If a record holds a picture, leave the picture out and repeat everything else exactly.

──────── INPUT DATA ────────

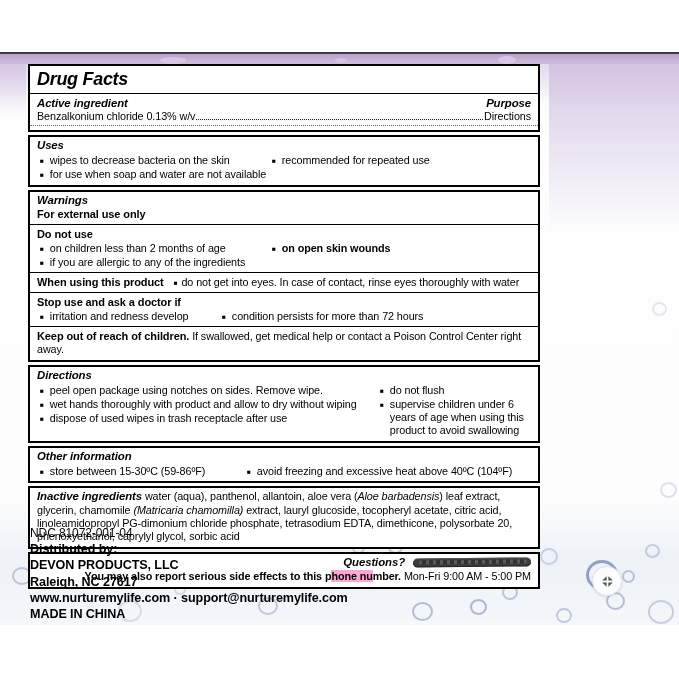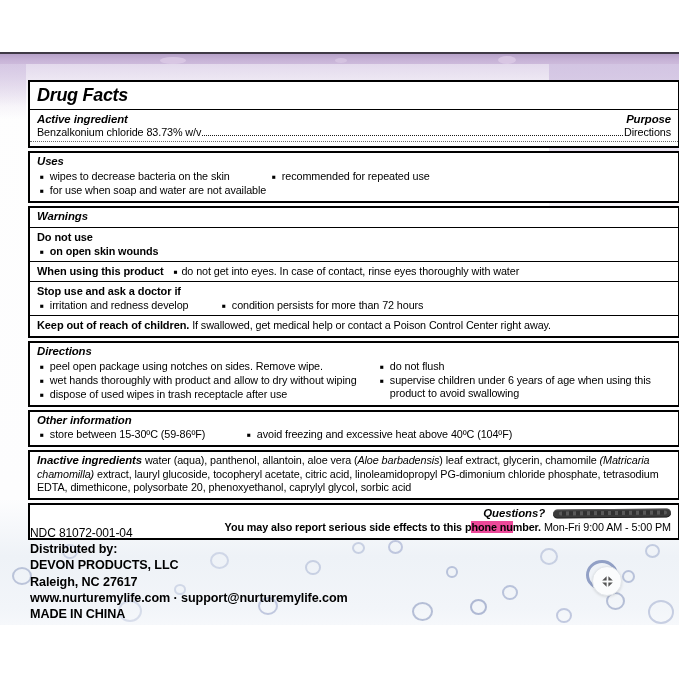--- a/index.html
+++ b/index.html
@@ -22,42 +22,42 @@
   .band-bubble{position:absolute;border-radius:50%;background:#dccbe6;opacity:.8;}
   .wash-top{position:absolute;left:0;top:12px;width:679px;height:42px;
     background:linear-gradient(180deg,rgba(205,188,222,.55),rgba(255,255,255,0));}
   .wash-right{position:absolute;right:0;top:12px;width:130px;height:170px;
     background:linear-gradient(180deg,rgba(208,193,225,.85),rgba(255,255,255,0));}
   .wash-left{position:absolute;left:0;top:12px;width:26px;height:55px;
     background:linear-gradient(180deg,rgba(205,188,222,.6),rgba(255,255,255,0));}
   .bubble{position:absolute;border-radius:50%;background:transparent;}
   
   .label{
-    position:absolute;left:28px;top:28px;width:652px;
+    position:absolute;left:28px;top:12px;width:512px;
     font-size:10.8px;line-height:1.2;letter-spacing:-0.1px;border-radius:18px;
   }
   .box{border:2px solid #000;background:#fff;padding:2px 7px 4px;margin-bottom:3px;box-sizing:border-box;}
   .df-title{font-size:18px;font-weight:bold;font-style:italic;letter-spacing:-0.3px;padding:1px 0 2px;}
   .title-rule{border-top:1.6px solid #000;margin:0 -7px 3px;}
   .h-bi{font-weight:bold;font-style:italic;font-size:11.4px;}
   .h-b{font-weight:bold;font-size:11px;}
   .rule{border-top:1px solid #000;margin:3px -7px;}
   .dotrule{border-top:1.6px dotted #6a6a6a;margin:2px -7px 0;}
   .rowflex{display:flex;justify-content:space-between;align-items:baseline;text-align:center;}
   .leader{flex:1;border-bottom:1.7px dotted #1a1a1a;margin:0 1px 3px;}
   .cols{display:flex;}
   .bullet{display:flex;margin-top:1px;}
   .bullet::before{content:"\25A0";font-size:6.5px;line-height:1;margin:4px 6px 0 3px;flex:0 0 auto;}
   .inline-bullet::before{content:"\25A0";font-size:6.5px;margin:0 4px 0 10px;position:relative;top:-1px;}
   .redact{display:inline-block;width:118px;height:9px;background:#3a3a3a;border-radius:5px;
     margin-left:8px;position:relative;top:0.5px;transform:rotate(-0.6deg);
     box-shadow:0 1px 0 #555 inset,0 -1px 0 #222 inset;}
   .redact::after{content:"";position:absolute;left:6px;top:2px;right:4px;height:4px;
     background:repeating-linear-gradient(90deg,#666 0 3px,#2e2e2e 3px 7px);border-radius:3px;opacity:.7;}
-  .hl{background:#ec4899;}
+  .hl{background:#f9a8d4;}
   .q-bold{font-weight:bold;}
   .q-reg{font-weight:normal;}
   
   .footer{position:absolute;left:30px;top:474px;font-size:12px;line-height:1.28;letter-spacing:-0.1px;}
   .footer .bold-line{font-weight:bold;font-size:12.6px;}
   
   .expand-btn{position:absolute;left:592px;top:514px;width:28px;height:28px;border-radius:50%;
     background:#fbfcfd;border:1px solid #e2e6ea;box-shadow:0 1px 3px rgba(0,0,0,.12);
     display:flex;align-items:center;justify-content:center;cursor:pointer;}
   .it{font-style:italic;}
@@ -104,21 +104,21 @@
     <div class="label">
 
       <div class="box">
         <div class="df-title">Drug Facts</div>
         <div class="title-rule"></div>
         <div class="rowflex">
           <span class="h-bi">Active ingredient</span>
           <span class="h-bi">Purpose</span>
         </div>
         <div class="rowflex">
-          <span>Benzalkonium chloride 83.73% w/v</span>
+          <span>Benzalkonium chloride 0.13% w/v</span>
           <span class="leader"></span>
           <span>Directions</span>
         </div>
         <div class="dotrule"></div>
       </div>
 
       <div class="box">
         <div class="h-bi">Uses</div>
         <div class="cols">
           <div style="width:232px;">
@@ -126,23 +126,28 @@
             <div class="bullet">for use when soap and water are not available</div>
           </div>
           <div style="flex:1;">
             <div class="bullet">recommended for repeated use</div>
           </div>
         </div>
       </div>
 
       <div class="box">
         <div class="h-bi">Warnings</div>
+        <div class="h-b">For external use only</div>
         <div class="rule"></div>
         <div class="h-b">Do not use</div>
         <div class="cols">
+          <div style="width:232px;">
+            <div class="bullet">on children less than 2 months of age</div>
+            <div class="bullet">if you are allergic to any of the ingredients</div>
+          </div>
           <div style="flex:1;font-weight:bold;">
             <div class="bullet">on open skin wounds</div>
           </div>
         </div>
         <div class="rule"></div>
         <div>
           <span class="h-b">When using this product</span><span class="inline-bullet"></span><span>do not get into eyes. In case of contact, rinse eyes thoroughly with water</span>
         </div>
         <div class="rule"></div>
         <div class="h-b">Stop use and ask a doctor if</div>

────────

◆ **SOLUTION TO THIS PROBLEM**
--- a/index.html
+++ b/index.html
@@ -22,42 +22,42 @@
   .band-bubble{position:absolute;border-radius:50%;background:#dccbe6;opacity:.8;}
   .wash-top{position:absolute;left:0;top:12px;width:679px;height:42px;
     background:linear-gradient(180deg,rgba(205,188,222,.55),rgba(255,255,255,0));}
   .wash-right{position:absolute;right:0;top:12px;width:130px;height:170px;
     background:linear-gradient(180deg,rgba(208,193,225,.85),rgba(255,255,255,0));}
   .wash-left{position:absolute;left:0;top:12px;width:26px;height:55px;
     background:linear-gradient(180deg,rgba(205,188,222,.6),rgba(255,255,255,0));}
   .bubble{position:absolute;border-radius:50%;background:transparent;}
   
   .label{
-    position:absolute;left:28px;top:28px;width:652px;
+    position:absolute;left:28px;top:12px;width:512px;
     font-size:10.8px;line-height:1.2;letter-spacing:-0.1px;border-radius:18px;
   }
   .box{border:2px solid #000;background:#fff;padding:2px 7px 4px;margin-bottom:3px;box-sizing:border-box;}
   .df-title{font-size:18px;font-weight:bold;font-style:italic;letter-spacing:-0.3px;padding:1px 0 2px;}
   .title-rule{border-top:1.6px solid #000;margin:0 -7px 3px;}
   .h-bi{font-weight:bold;font-style:italic;font-size:11.4px;}
   .h-b{font-weight:bold;font-size:11px;}
   .rule{border-top:1px solid #000;margin:3px -7px;}
   .dotrule{border-top:1.6px dotted #6a6a6a;margin:2px -7px 0;}
   .rowflex{display:flex;justify-content:space-between;align-items:baseline;text-align:center;}
   .leader{flex:1;border-bottom:1.7px dotted #1a1a1a;margin:0 1px 3px;}
   .cols{display:flex;}
   .bullet{display:flex;margin-top:1px;}
   .bullet::before{content:"\25A0";font-size:6.5px;line-height:1;margin:4px 6px 0 3px;flex:0 0 auto;}
   .inline-bullet::before{content:"\25A0";font-size:6.5px;margin:0 4px 0 10px;position:relative;top:-1px;}
   .redact{display:inline-block;width:118px;height:9px;background:#3a3a3a;border-radius:5px;
     margin-left:8px;position:relative;top:0.5px;transform:rotate(-0.6deg);
     box-shadow:0 1px 0 #555 inset,0 -1px 0 #222 inset;}
   .redact::after{content:"";position:absolute;left:6px;top:2px;right:4px;height:4px;
     background:repeating-linear-gradient(90deg,#666 0 3px,#2e2e2e 3px 7px);border-radius:3px;opacity:.7;}
-  .hl{background:#ec4899;}
+  .hl{background:#f9a8d4;}
   .q-bold{font-weight:bold;}
   .q-reg{font-weight:normal;}
   
   .footer{position:absolute;left:30px;top:474px;font-size:12px;line-height:1.28;letter-spacing:-0.1px;}
   .footer .bold-line{font-weight:bold;font-size:12.6px;}
   
   .expand-btn{position:absolute;left:592px;top:514px;width:28px;height:28px;border-radius:50%;
     background:#fbfcfd;border:1px solid #e2e6ea;box-shadow:0 1px 3px rgba(0,0,0,.12);
     display:flex;align-items:center;justify-content:center;cursor:pointer;}
   .it{font-style:italic;}
@@ -104,21 +104,21 @@
     <div class="label">
 
       <div class="box">
         <div class="df-title">Drug Facts</div>
         <div class="title-rule"></div>
         <div class="rowflex">
           <span class="h-bi">Active ingredient</span>
           <span class="h-bi">Purpose</span>
         </div>
         <div class="rowflex">
-          <span>Benzalkonium chloride 83.73% w/v</span>
+          <span>Benzalkonium chloride 0.13% w/v</span>
           <span class="leader"></span>
           <span>Directions</span>
         </div>
         <div class="dotrule"></div>
       </div>
 
       <div class="box">
         <div class="h-bi">Uses</div>
         <div class="cols">
           <div style="width:232px;">
@@ -126,23 +126,28 @@
             <div class="bullet">for use when soap and water are not available</div>
           </div>
           <div style="flex:1;">
             <div class="bullet">recommended for repeated use</div>
           </div>
         </div>
       </div>
 
       <div class="box">
         <div class="h-bi">Warnings</div>
+        <div class="h-b">For external use only</div>
         <div class="rule"></div>
         <div class="h-b">Do not use</div>
         <div class="cols">
+          <div style="width:232px;">
+            <div class="bullet">on children less than 2 months of age</div>
+            <div class="bullet">if you are allergic to any of the ingredients</div>
+          </div>
           <div style="flex:1;font-weight:bold;">
             <div class="bullet">on open skin wounds</div>
           </div>
         </div>
         <div class="rule"></div>
         <div>
           <span class="h-b">When using this product</span><span class="inline-bullet"></span><span>do not get into eyes. In case of contact, rinse eyes thoroughly with water</span>
         </div>
         <div class="rule"></div>
         <div class="h-b">Stop use and ask a doctor if</div>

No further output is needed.